Tarikatlar/ mezhepler üzerine yazılmış ihtisaslı bir kalemin sunumuyla konuyu esastan görmeye çalışalım;
*
Şüphesiz ki içinde yaşadığımız dünya ve sayısı her geçen gün artan gezegenleri ve milyonlarca yıldızı, Güneş ve ay’ı Yüce Yaratan yaratmıştır. Yüce Kur’an’ı gönderen de Yüce Yaratıcı Allah’tır. Yani din Kur’an dır, Kur’an dindir. Bir diğer deyişle ‘’DİN’’ Allah’ındır.
*
Kur’an’ın bir başka adı ise; dünyada yaşama yönetmeliğidir. Yani, Allah yarattığı kuluna: ‘’Dünyada benim koyduğum şartlarla yaşayacaksınız, yoksa karşılığı neyse cezasını da görürsünüz’’demektedir.
*
Bu cümleden olarak Allah Kur’an’ın Haşr suresi 21. Ayeti aynen;
‘’Eğer biz bu Kur’an’ı bir dağa / çok iri cüsseli bir yükümlü varlığa indirseydik, Allah’a olan saygıyla sevgiyle ve bilgiyle ürpertiden onu, samimiyetle saygı duyar, baş eğer ve paça parça olmuş görürdün. Ve biz, bu örnekleri iyiden iyiye düşünürler diye insanlara veriyoruz.
*
Tekvir Suresinin 1-14 Ayetlerinde aynen;
‘’Güneş katlanıp, dürüldüğünde, çıkarlar ve en iyi gelir kaynakları işe yaramaz olduklarında, canlılar yaratılış özelliklerini yitirdiklerinde, denizler kaynatıldığında, insanlar inanç ve amellerine göre gruplandığında, inim inim hangi günahtan dolay öldürüldüğü/ hayatı mahvedildiği sorulduğunda, amel defteri açılıp yayınlandığında, gök sıyrılıp açıldığında, cehennem kızıştırıldığında ve cennet yaklaştırıldığında herkes ne hazırladığını anlar.’’Emirleri kesindir.
*
Yüce Yaratan’ın bu iki surede / ayetlerde açıkça; ‘’Kur’an’dan başka din öğrenilecek bir kaynak kesinlikle yoktur. Bir tek rehber vardır, o da Kur’an’dır.’’

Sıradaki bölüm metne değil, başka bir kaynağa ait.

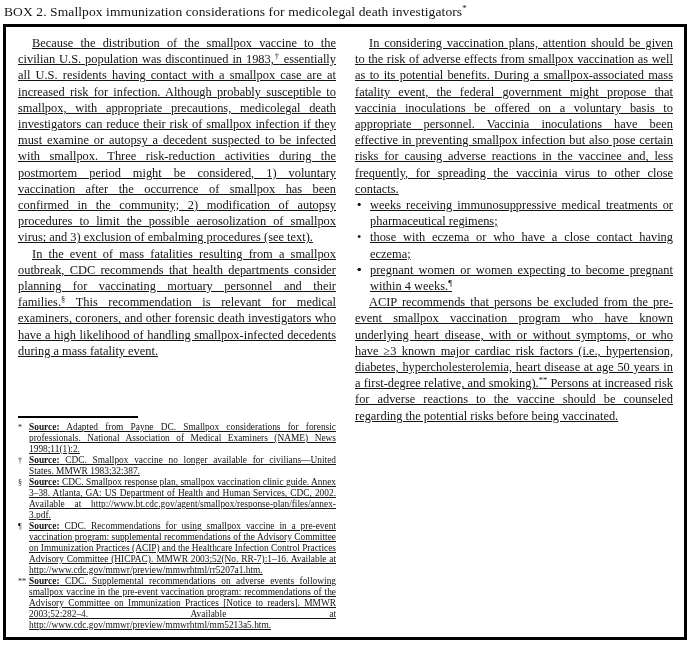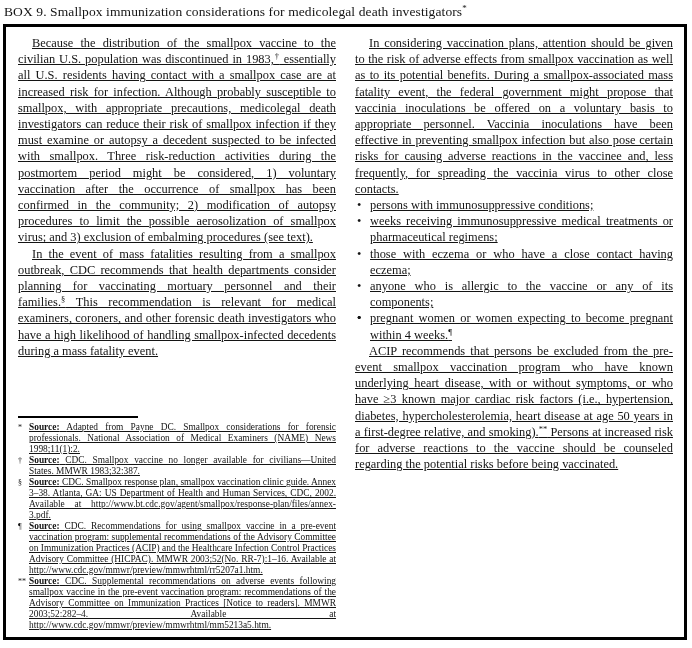"BOX 9. Smallpox immunization" span { text: 9 -> 2 }
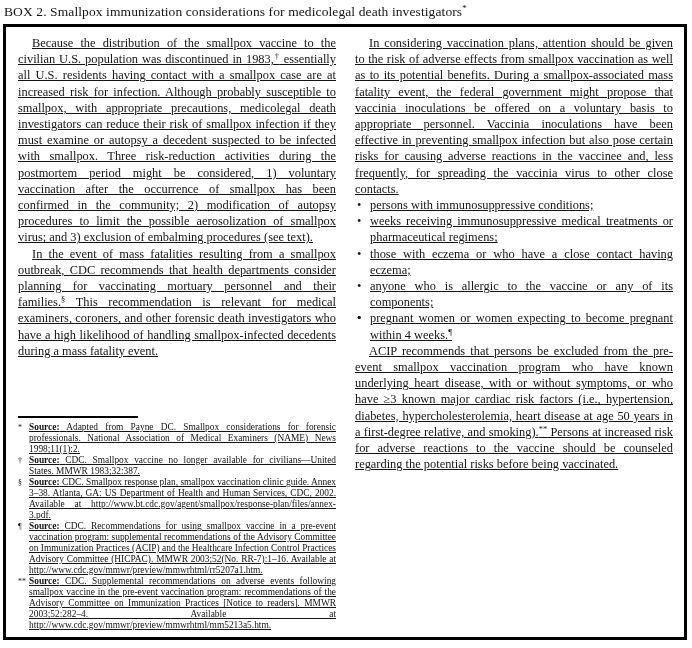"persons with immunosuppressive" span { html: <span>persons with immunosuppressive conditions;</span> -> none }
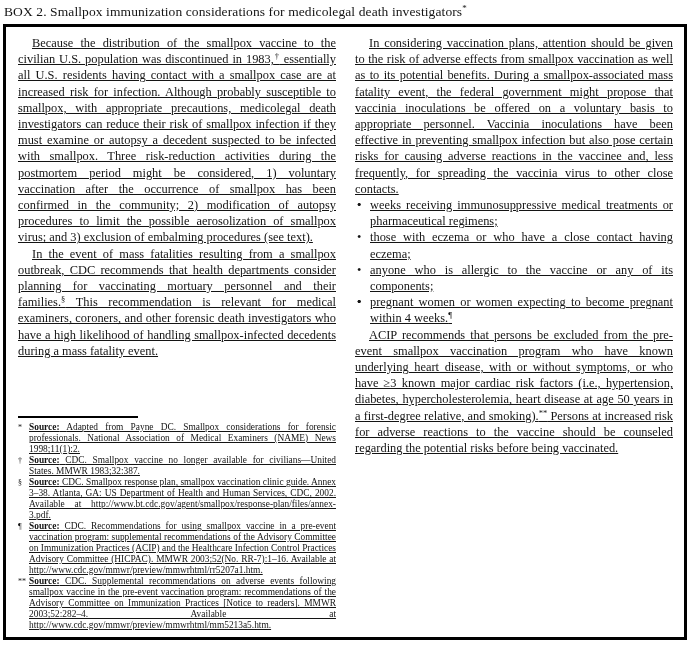"anyone who is allergic to" span { html: <span>anyone who is allergic to the vaccine or any of its components;</span> -> none }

Emri olduğundan şüphemiz olabilir mi? Yine Allah’ın emrinde anlaşılmadık bir nokta var mı? Net ve açık değil mi?
*
Ayrıca yüce Allah, Kur’an’ında; Zumer suresi 3. Ayette ve daha onlarca ayette ‘’Tarikatların şirk olduğu’’, Rum/32, Al-i İmran 7 103-105, En’am suresi 153-159 ve daha onlarca ayette de ‘’Mezheplerin büyük günah ve şirk olduğu’’yani büyük günah olduğu da belirtilmektedir.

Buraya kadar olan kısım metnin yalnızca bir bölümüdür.